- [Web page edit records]
= = = = =

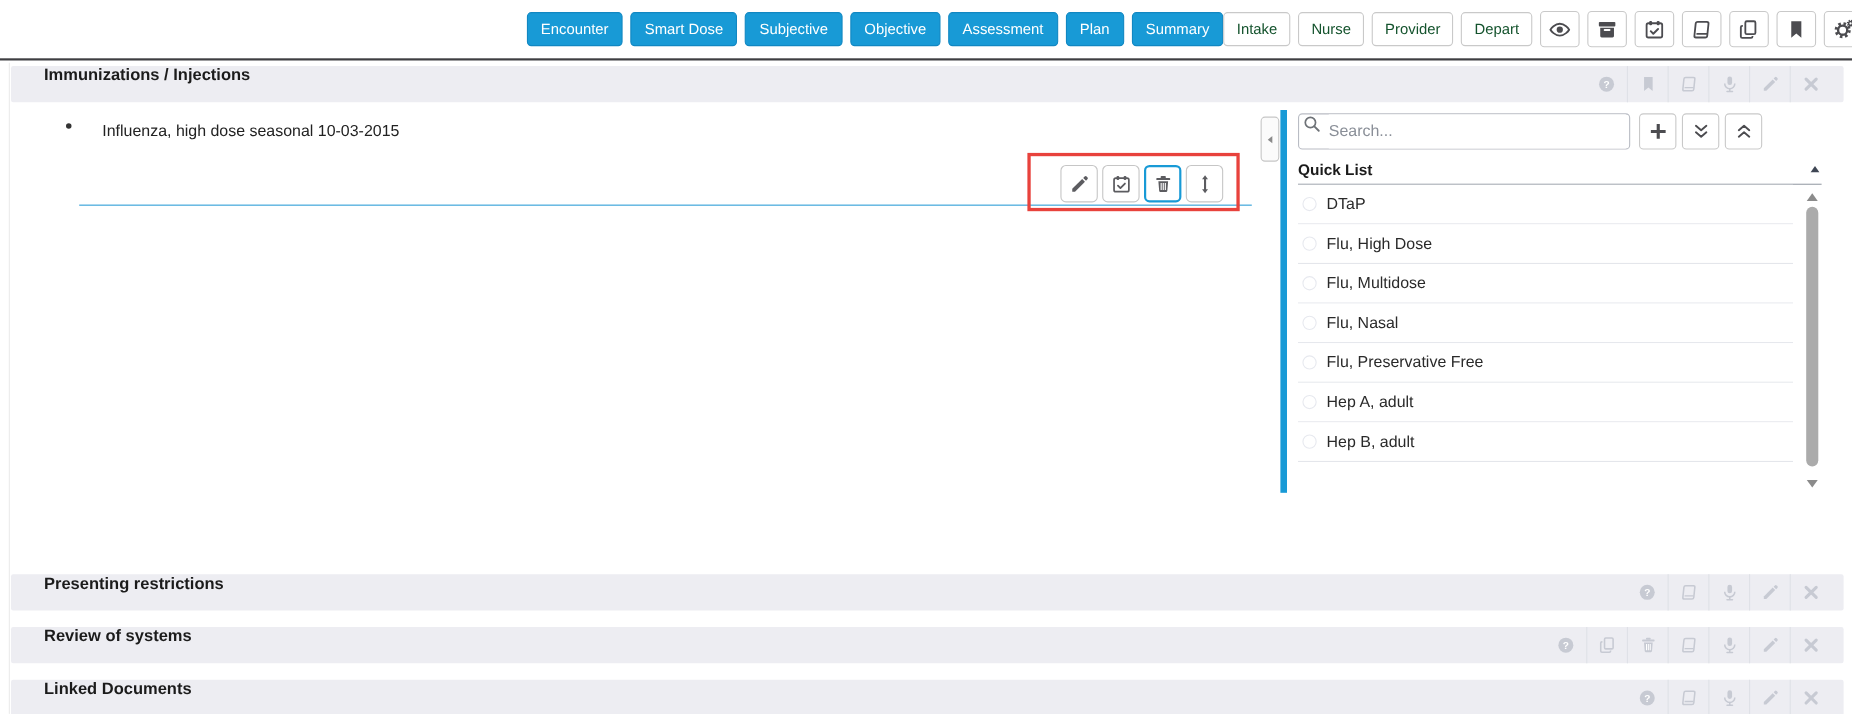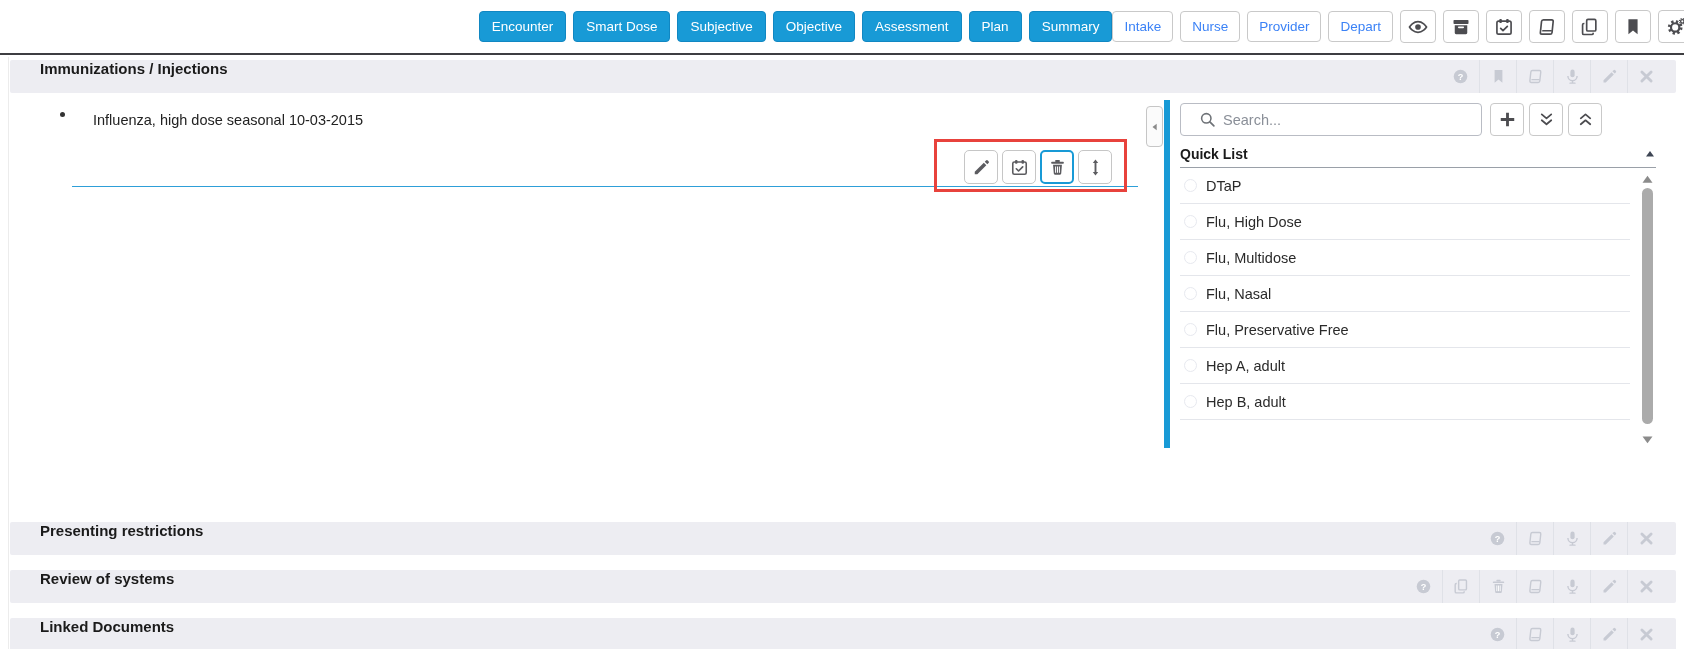--- a/index.html
+++ b/index.html
@@ -16,7 +16,7 @@
     border-radius:4px;color:#fff;font-size:13.5px;font-family:inherit;cursor:pointer;white-space:nowrap}
   .nav-right{display:flex;gap:7px;align-items:center;margin-right:-10px}
   .stagebtn{height:31px;padding:0 11px;background:#fff;border:1px solid #c9c9c9;border-radius:4px;
-    color:#3b82f6;font-size:13.5px;font-family:inherit;cursor:pointer;white-space:nowrap}
+    color:#14532d;font-size:13.5px;font-family:inherit;cursor:pointer;white-space:nowrap}
   .toolrow{display:flex;gap:7px}
   .toolrow .toolbtn{width:36px;height:33px;background:#fff;border:1px solid #c9c9c9;border-radius:4px;
     display:inline-flex;align-items:center;justify-content:center;color:#4c4c50;cursor:pointer}

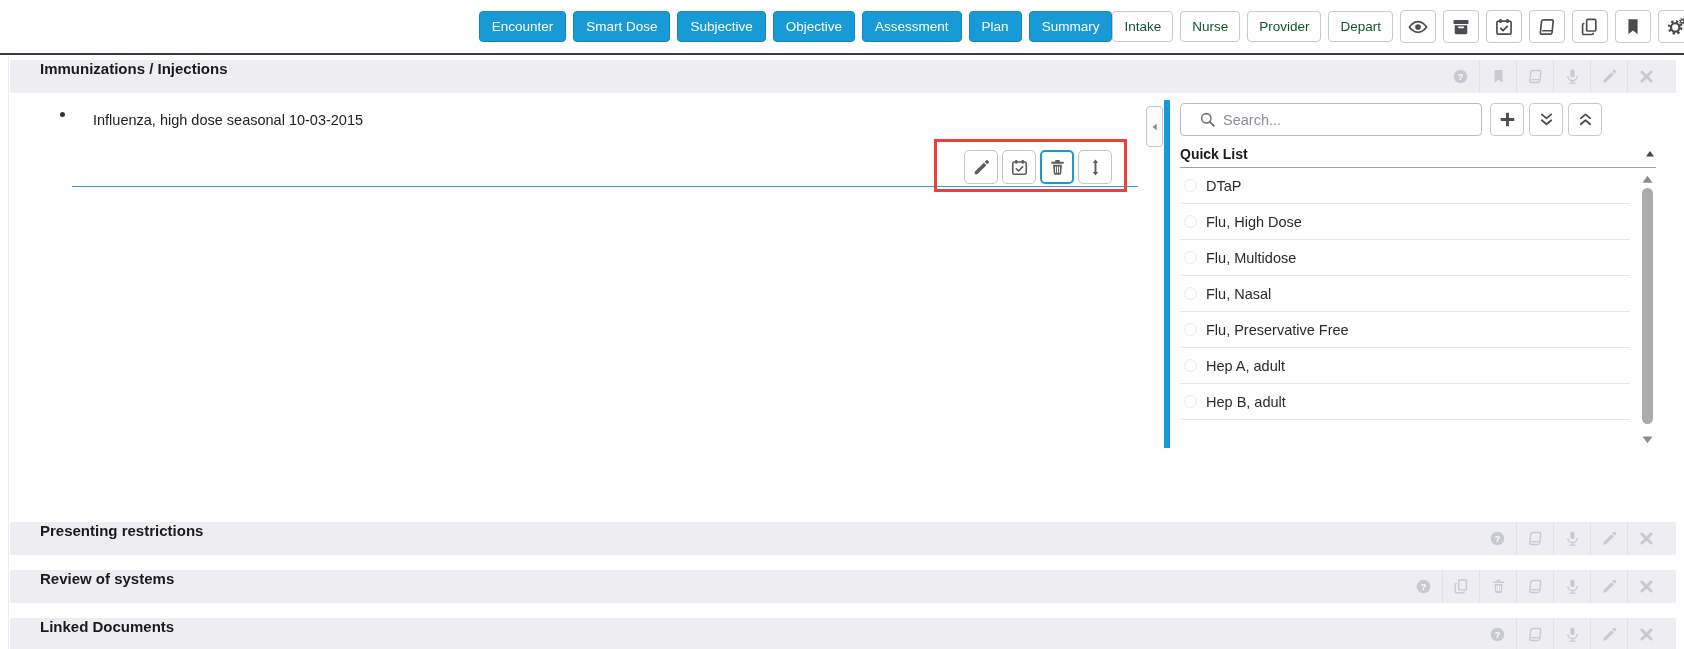--- a/index.html
+++ b/index.html
@@ -57,7 +57,7 @@
   .collapse .ic{width:10px;height:10px}
   .vbar{position:absolute;left:1164px;top:100px;width:6px;height:348px;background:var(--accent-blue)}
   .search{position:absolute;left:1180px;top:103px;width:302px;height:33px;border:1px solid #b9bcc4;
-    border-radius:4px;display:flex;align-items:center;gap:7px;padding:0 18px;background:#fff}
+    border-radius:4px;display:flex;gap:7px;padding:0 3px;background:#fff}
   .search .ic{width:17px;height:17px;color:#6e7277;flex:none}
   .search input{border:none;outline:none;flex:1;font-size:14.5px;font-family:inherit;color:#333;min-width:0}
   .search input::placeholder{color:#8a8f98}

= = = = =

- [Instructions for the task] Copy out all the lines of the records that include "solid".

- [Completed task]
   .stagebtn{height:31px;padding:0 11px;background:#fff;border:1px solid #c9c9c9;border-radius:4px;
   .toolrow .toolbtn{width:36px;height:33px;background:#fff;border:1px solid #c9c9c9;border-radius:4px;
   .search{position:absolute;left:1180px;top:103px;width:302px;height:33px;border:1px solid #b9bcc4;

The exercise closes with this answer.